Food for Thought Food for Thought
 

Food Preservatives: Reading the 'Not-So-Fine' Print


August 28, 2012


By Mary Kate Keyes, M.S.
Brigham and Women's Hospital

The earliest forms of preserving foods were salting and drying. Preserving meant that foods caught or picked in times of plenty could be safely eaten during lean months. Food is still preserved today. That's why a loaf of bread can be kept on the counter for up to two weeks without growing mold. Some canned goods can last on shelves for years.

Additives like preservatives mean we are not eating mold, and our that food will taste better longer. But what does the fine print on food labels reveal about what we are really putting in our bodies?

Safe preservatives

These preservatives are safe in all foods, according to the U.S. Food and Drug Administration (FDA). This agency regulates additives in the United States. The names of some may look scary, but they are harmless and keep our food safe and delicious.
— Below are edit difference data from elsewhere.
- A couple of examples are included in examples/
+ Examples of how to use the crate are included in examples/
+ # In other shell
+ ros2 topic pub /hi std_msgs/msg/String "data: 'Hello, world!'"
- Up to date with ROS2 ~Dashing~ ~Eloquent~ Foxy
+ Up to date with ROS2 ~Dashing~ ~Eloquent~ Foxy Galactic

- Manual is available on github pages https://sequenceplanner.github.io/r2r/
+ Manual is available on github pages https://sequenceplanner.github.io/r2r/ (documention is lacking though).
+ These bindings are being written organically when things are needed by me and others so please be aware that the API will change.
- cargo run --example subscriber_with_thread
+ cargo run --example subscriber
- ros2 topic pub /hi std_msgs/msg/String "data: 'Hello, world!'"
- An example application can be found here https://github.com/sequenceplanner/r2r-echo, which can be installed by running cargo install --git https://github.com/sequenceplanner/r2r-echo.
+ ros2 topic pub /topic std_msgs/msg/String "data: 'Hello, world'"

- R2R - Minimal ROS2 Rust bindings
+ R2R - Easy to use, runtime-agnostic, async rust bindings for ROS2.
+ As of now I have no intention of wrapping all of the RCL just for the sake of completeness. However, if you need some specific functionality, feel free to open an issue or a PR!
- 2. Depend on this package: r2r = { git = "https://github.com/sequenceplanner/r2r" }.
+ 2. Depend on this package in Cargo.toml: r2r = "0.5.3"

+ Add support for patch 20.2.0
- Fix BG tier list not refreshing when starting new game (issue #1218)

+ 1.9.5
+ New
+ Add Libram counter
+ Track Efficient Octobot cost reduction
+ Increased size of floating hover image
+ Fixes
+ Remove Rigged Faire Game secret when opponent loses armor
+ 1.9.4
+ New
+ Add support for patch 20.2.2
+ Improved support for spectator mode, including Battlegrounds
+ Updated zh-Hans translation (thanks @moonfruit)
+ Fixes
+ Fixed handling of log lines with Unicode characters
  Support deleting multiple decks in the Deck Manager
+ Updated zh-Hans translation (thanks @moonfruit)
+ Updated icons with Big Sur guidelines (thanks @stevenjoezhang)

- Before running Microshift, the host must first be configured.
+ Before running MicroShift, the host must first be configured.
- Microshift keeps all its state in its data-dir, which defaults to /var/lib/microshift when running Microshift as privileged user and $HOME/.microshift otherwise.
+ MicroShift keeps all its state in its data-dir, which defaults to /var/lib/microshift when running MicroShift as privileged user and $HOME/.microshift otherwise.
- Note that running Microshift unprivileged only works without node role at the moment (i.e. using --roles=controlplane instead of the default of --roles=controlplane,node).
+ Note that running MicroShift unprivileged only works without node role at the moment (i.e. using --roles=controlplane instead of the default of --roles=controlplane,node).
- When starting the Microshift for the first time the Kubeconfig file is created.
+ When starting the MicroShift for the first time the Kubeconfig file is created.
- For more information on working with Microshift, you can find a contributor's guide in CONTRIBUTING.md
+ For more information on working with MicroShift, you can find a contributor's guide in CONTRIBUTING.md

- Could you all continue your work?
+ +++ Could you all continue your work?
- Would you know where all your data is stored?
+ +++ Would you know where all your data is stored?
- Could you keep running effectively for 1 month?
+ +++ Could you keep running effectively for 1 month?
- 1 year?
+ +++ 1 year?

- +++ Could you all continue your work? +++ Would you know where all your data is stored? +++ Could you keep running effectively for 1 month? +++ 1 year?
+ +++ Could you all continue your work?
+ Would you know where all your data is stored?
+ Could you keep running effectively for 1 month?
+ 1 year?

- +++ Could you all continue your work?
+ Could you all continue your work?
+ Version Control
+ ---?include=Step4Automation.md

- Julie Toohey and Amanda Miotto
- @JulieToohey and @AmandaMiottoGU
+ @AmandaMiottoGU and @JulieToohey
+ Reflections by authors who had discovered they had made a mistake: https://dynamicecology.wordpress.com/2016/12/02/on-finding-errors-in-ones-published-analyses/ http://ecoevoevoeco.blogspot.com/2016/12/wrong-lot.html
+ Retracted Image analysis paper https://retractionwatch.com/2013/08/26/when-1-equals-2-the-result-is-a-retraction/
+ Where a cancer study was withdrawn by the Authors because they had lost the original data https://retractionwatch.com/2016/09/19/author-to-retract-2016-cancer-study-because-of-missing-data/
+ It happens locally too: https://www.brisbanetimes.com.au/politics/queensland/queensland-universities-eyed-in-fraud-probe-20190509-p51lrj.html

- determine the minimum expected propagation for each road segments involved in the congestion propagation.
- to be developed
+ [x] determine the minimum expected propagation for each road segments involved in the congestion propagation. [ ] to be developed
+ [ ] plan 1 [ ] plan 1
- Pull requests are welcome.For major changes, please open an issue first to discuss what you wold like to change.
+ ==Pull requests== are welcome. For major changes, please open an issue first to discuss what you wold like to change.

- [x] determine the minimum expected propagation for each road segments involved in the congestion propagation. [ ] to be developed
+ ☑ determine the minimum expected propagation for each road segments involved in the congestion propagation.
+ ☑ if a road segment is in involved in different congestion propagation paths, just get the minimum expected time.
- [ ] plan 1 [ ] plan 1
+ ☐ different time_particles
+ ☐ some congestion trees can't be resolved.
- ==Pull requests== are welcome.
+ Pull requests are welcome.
Ethylenediaminetetraacetic acid (EDTA) — While the name of this chemical is long, its job is quite simple. EDTA chelates, or binds, tiny molecules of metal that come from the machinery used in food factories. If left unbound, these metals could cause oils to go rancid and the colors in food to fade. Examples of foods with EDTA are beverages like flavored waters, which seem to be everywhere these days.

Alpha tocopherol — This is added to food to act as a healthy antioxidant. It also prevents oils from going rancid. (Hint: Alpha tocopherol is just a fancy name for Vitamin E.)

Ascorbic acid and erythorbic acid — These are two other antioxidants. They prevent some foods from spoiling and help keep the color of red foods bright. (Another hint: Ascorbic acid is a fancy name for Vitamin C. Erythorbic acid, while not a vitamin, is like a cousin of Vitamin C.) Jelly is one example of a food that may contain ascorbic or erythorbic acid.

Lecithin — This prevents oils from going rancid. It's also an emulsifier, which means that it helps to keep substances in food from separating. One example of a food with lecithin is snack crackers.

Calcium/sodium propionate — These two chemicals prevent bacteria and mold from growing in baked goods, such as bread. They extend the shelf life of baked goods considerably, and have been in use since the 1930s.

Lactic acid — This acid is added to food to maintain the pH. However, it can also be added as an antioxidant or to prevent bacteria from growing. An example of a food that contains lactic acid is Spanish olives.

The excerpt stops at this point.